In the hustle of all things in our society, it’s no surprise that mothering has also turned into a rush. The best remedy for the fast pace of parenthood? Simply taking a deep breath and seeing where it goes, pausing to notice what capacity we may have to take a full breath and allowing it to nourish us.
The ancient art of watching the breath isn’t the most exciting “pose,” but it’s a welcome break from allowing ourselves to be ruled by the constant spin of our thoughts. So, pranayama — which may sound more complicated than it is — becomes an opportunity to reconnect with the simplicity of the inhale and the exhale, with this moment. Pranayama, simply put, is the witnessing and directing the movement of prana (life-force) through the body on the breath. In the yoga texts, pranayama is listed as the fourth limb of the eight-limbed path. It deals with both the gross body and the subtle body; just when we think we’ve mastered it, we realize there is another layer to dive into or through.
Mom-asana of the Week
My prescription for this week is the breath of Nadi Shodhana Pranayama while the body is alert, yet at ease. This is a breath to unite what we sometimes assume are opposites — desires vs. behaviors, happy vs. sad, likes vs. dislikes — allowing us to weave a full-body experience. Physiologically, it oxygenates and balances, and who couldn’t use a bit of balancing? So, instead of heeding the pull of our fast-paced modern lifestyle, try pausing for a moment to balance yourself.
How to: Nadi Shodhana Pranayama
Begin in comfortable seated position.
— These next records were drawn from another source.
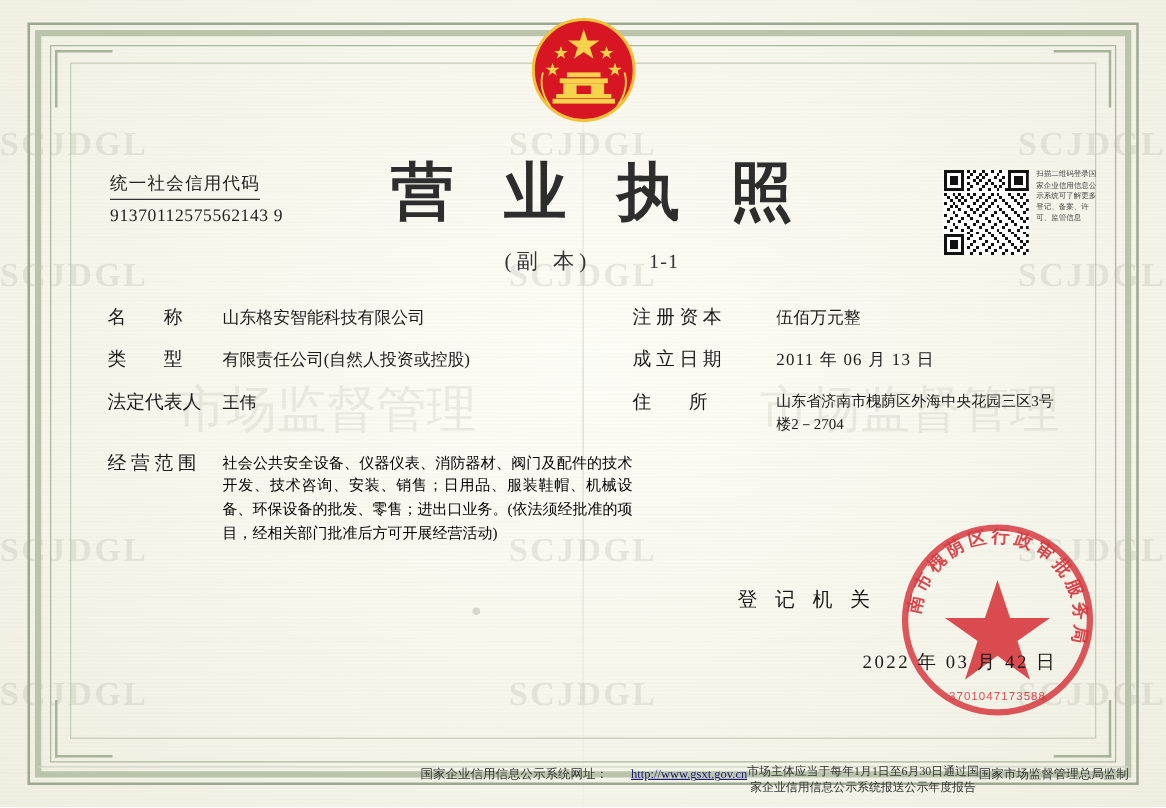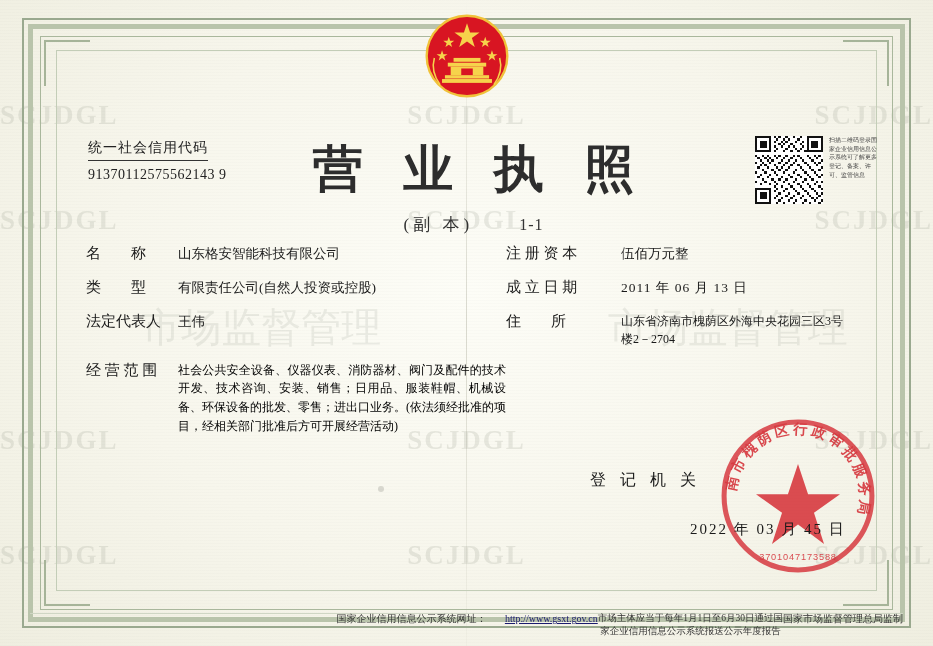--- a/index.html
+++ b/index.html
@@ -123,7 +123,7 @@
   .title-block {
     position: absolute;
     left: 0; right: 0;
-    top: 136px;
+    top: 120px;
     text-align: center;
     padding-left: 14px;
   }

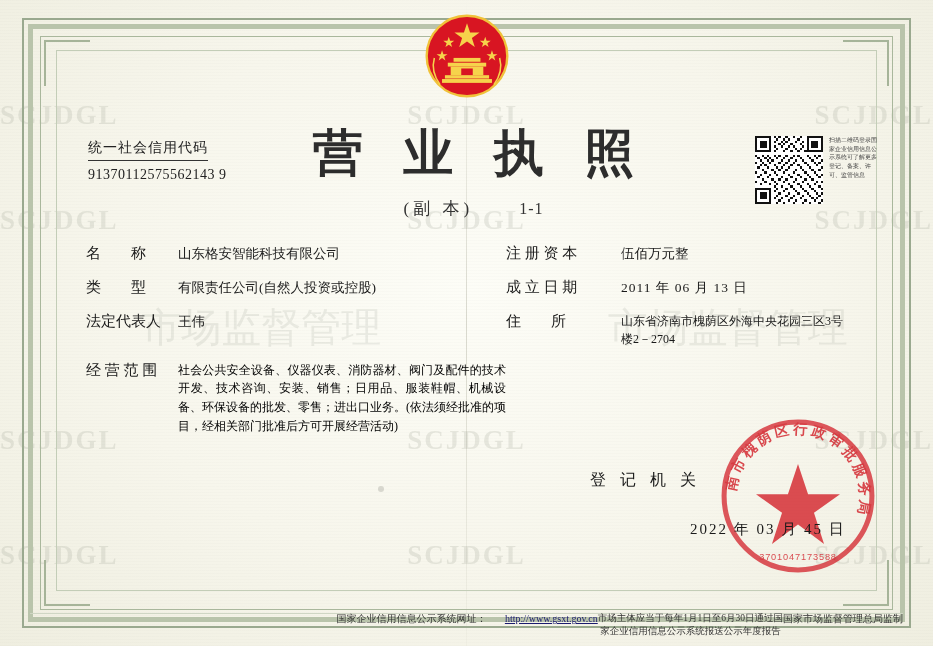--- a/index.html
+++ b/index.html
@@ -686,7 +686,7 @@
     <span>年</span>
     <span>03</span>
     <span>月</span>
-    <span>45</span>
+    <span>42</span>
     <span>日</span>
   </div>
Bring your right hand into Vishnu Mudra by folding your index and middle finger of right hand toward your palm. Gently place your thumb on the right nostril and the ring finger and little finger on the left nostril.
With the thumb, close the right nostril just below the bony part of the nose and slowly inhale through the left nostril. Bring the breath high up in the nasal passage. Close the left nostril with the little and ring fingers and exhale fully and slowly through right nostril. Then, slowly inhale through the right nostril, while the left is still closed off. Close the right nostril, release the left and exhale. This is one full cycle. You can repeat for 6-10 cycles. Once you feel comfortable with the breath, you can add kumbhaka (breath retention) at both the top of the inhale and bottom of the exhale.
ABOUT JANET STONE
San Francisco-based yoga teacher Janet Stone started her practice at age 17. A student of Max Strom and meditation teacher Prem Rawat, Stone teaches vinyasa flow at events around the world. Her new kirtan album with DJ Drez, Echoes of Devotion, hit number 1 on iTunes’s World Music chart this year. Stone has two daughters and offers this advice to moms: “Motherhood offers infinite lessons in the realms of surrender, empowerment, grace, mistakes, and patience, and then some more patience—as well as the endless unfurling of transitions and change. Practicing yoga amidst this adventure can support us in myriad ways to find our center.” Learn more about her upcoming course, Yoga for Moms.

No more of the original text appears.